Give all of the data below again exactly, and drop the images.

*** Opening of Extracted entries ***

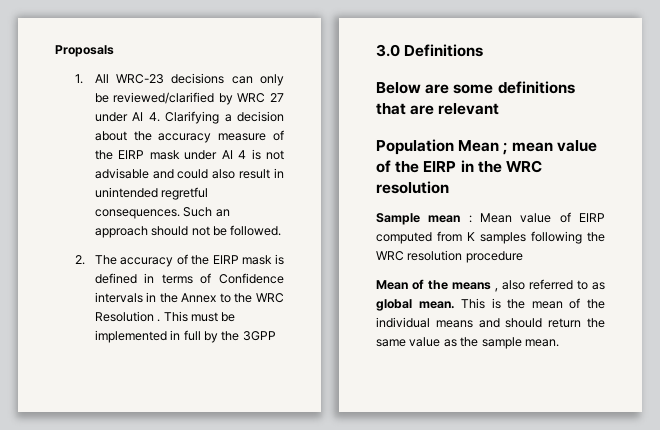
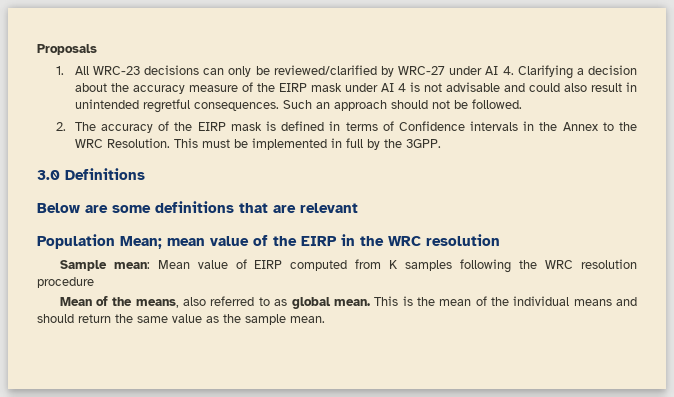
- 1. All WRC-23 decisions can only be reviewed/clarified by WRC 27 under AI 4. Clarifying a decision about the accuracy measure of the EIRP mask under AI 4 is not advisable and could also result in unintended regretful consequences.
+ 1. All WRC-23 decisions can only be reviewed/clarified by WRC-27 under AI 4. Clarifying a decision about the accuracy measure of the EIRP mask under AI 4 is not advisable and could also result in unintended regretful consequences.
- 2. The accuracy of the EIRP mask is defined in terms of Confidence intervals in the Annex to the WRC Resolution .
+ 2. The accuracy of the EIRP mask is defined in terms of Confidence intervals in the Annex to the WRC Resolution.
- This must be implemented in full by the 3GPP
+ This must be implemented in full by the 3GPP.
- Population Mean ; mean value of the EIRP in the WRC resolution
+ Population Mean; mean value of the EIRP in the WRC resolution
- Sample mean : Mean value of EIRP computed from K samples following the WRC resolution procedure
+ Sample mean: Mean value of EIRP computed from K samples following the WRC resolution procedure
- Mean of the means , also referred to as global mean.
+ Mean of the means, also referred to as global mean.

*** Close of Extracted entries ***

### Task result
- 1. All WRC-23 decisions can only be reviewed/clarified by WRC 27 under AI 4. Clarifying a decision about the accuracy measure of the EIRP mask under AI 4 is not advisable and could also result in unintended regretful consequences.
+ 1. All WRC-23 decisions can only be reviewed/clarified by WRC-27 under AI 4. Clarifying a decision about the accuracy measure of the EIRP mask under AI 4 is not advisable and could also result in unintended regretful consequences.
- 2. The accuracy of the EIRP mask is defined in terms of Confidence intervals in the Annex to the WRC Resolution .
+ 2. The accuracy of the EIRP mask is defined in terms of Confidence intervals in the Annex to the WRC Resolution.
- This must be implemented in full by the 3GPP
+ This must be implemented in full by the 3GPP.
- Population Mean ; mean value of the EIRP in the WRC resolution
+ Population Mean; mean value of the EIRP in the WRC resolution
- Sample mean : Mean value of EIRP computed from K samples following the WRC resolution procedure
+ Sample mean: Mean value of EIRP computed from K samples following the WRC resolution procedure
- Mean of the means , also referred to as global mean.
+ Mean of the means, also referred to as global mean.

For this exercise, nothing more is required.